Hypothesis 2: We expect differences in the content of the term foreigner for people in East and West Germany due to the size of migration population in the respective regions and the different migration histories. People in West Germany should think of Turks and foreigners from Southern Europe more often than people in East Germany. We also expect that East Germans think of Eastern Europeans and Vietnamese more frequently than West Germans do.
Hypothesis 3: In accordance with foregoing studies (Wagner et al., 2003), we expect people in East Germany to express more prejudice toward foreigners than people in West Germany.

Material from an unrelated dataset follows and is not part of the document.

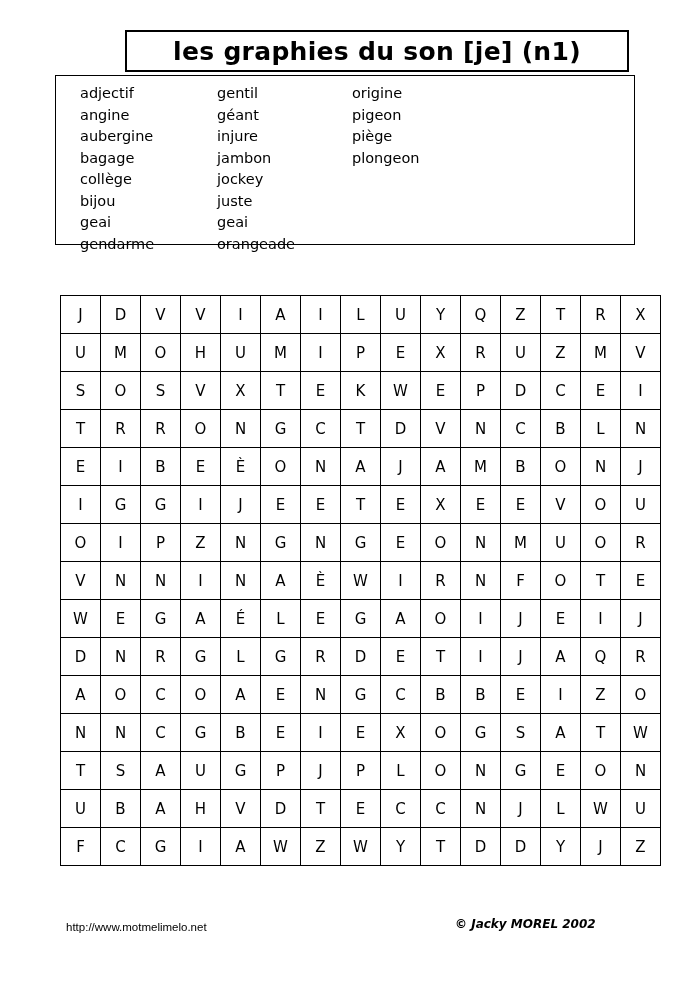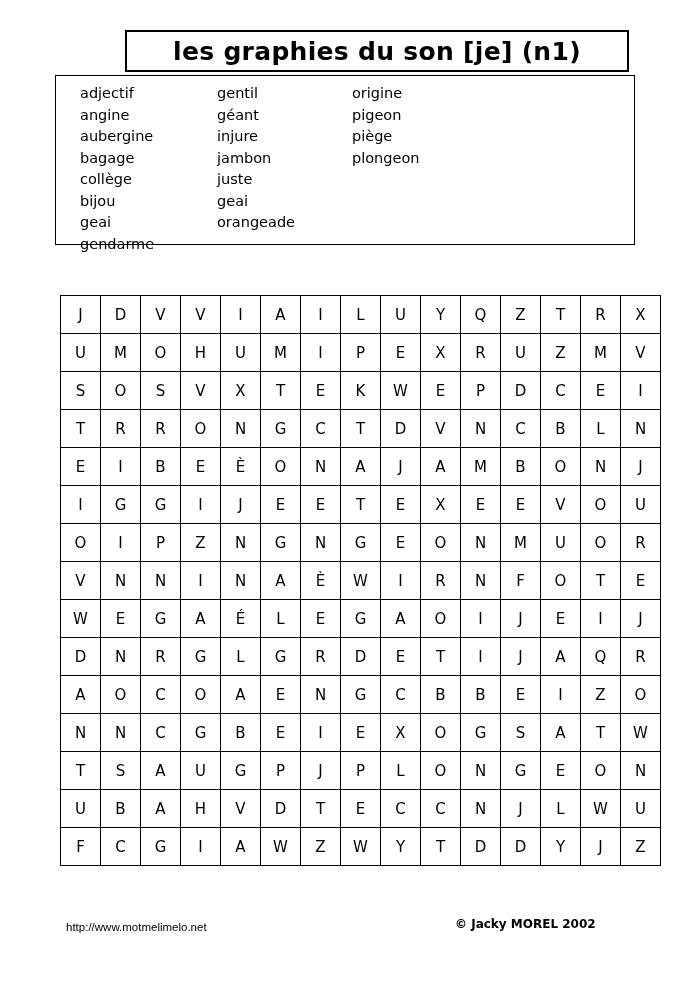"jockey" div.word { html: none -> <div>jockey</div> }
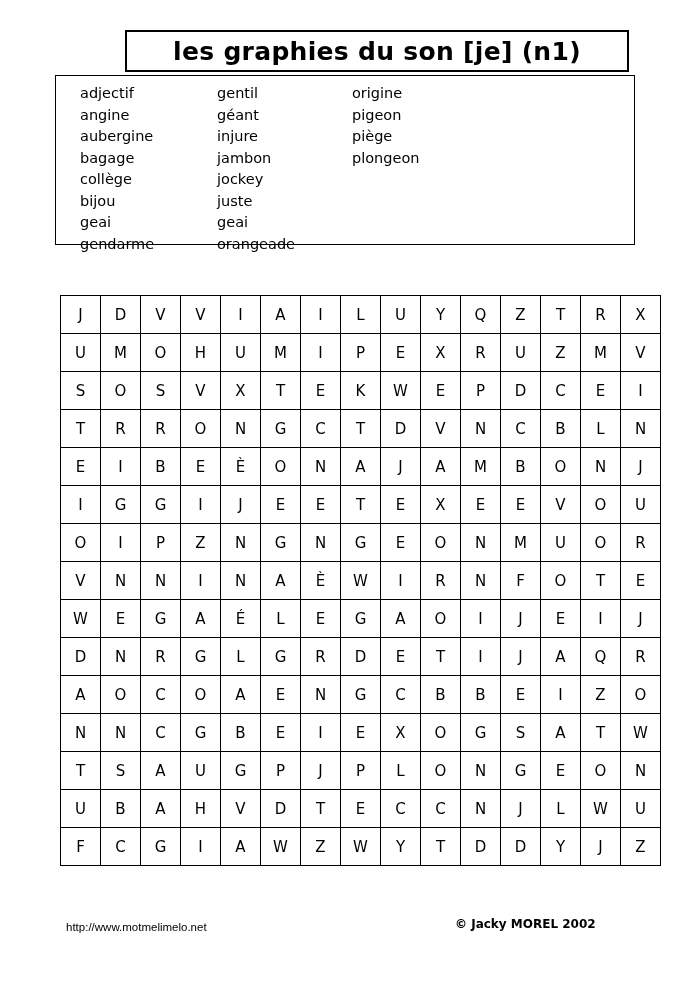"© Jacky MOREL 2002" .credit { font-style: none -> italic }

Hypothesis 4: As an exploratory question, we will test whether the expected East–West difference in prejudice is related to differences in content, that is, whether the difference is based on associating different subgroups with the term foreigner in East and in West Germany.
Method
Participants
Data for this study were obtained from a probability survey of the German adult (16 years of age and older) population without migration background (neither parents nor grandparents have a migration background). A survey company obtained data from a total of N = 1,763 respondents via computer-assisted telephone interviews in 2008 (731 men, 1,126 interviewees from West Germany, M age 47 years, SD = 16.59). Data were collected as part of the project Group-Focused Enmity (Heitmeyer, 2009; Zick et al., 2008).
Measures
Prejudice toward foreigners was measured with four items, which had to be answered on 4-point Likert-type scales from 1 (fully disagree) to 4 (fully agree): “Too many foreigners live in Germany” (Es leben zu viele Ausländer in Deutschland), “Foreigners should be sent back to their home country if jobs become scarce” (Wenn Arbeitsplätze knapp werden, sollte man die in Deutschland lebenden Ausländer wieder in ihre Heimat zurückschicken), “Foreigners living in Germany are a burden to the social welfare system” (Die in Deutschland lebenden Ausländer sind eine Belastung für das soziale Netz), and “The large amount of foreign children in schools prevents children in Germany from getting a proper education” (Die vielen Ausländerkinder in der Schule verhindern eine gute Ausbildung der Kinder in Deutschland). The items have been successfully used as indicators for prejudice in previous studies (e.g., Christ et al., 2010; Wagner, Christ, & Pettigrew, 2008; Zick et al., 2008). Consequently, we also averaged the items to a scale for prejudice toward foreigners (M = 2.25, SD = 0.77; Cronbach’s α = .83). There were less than 2% missing data in any prejudice item.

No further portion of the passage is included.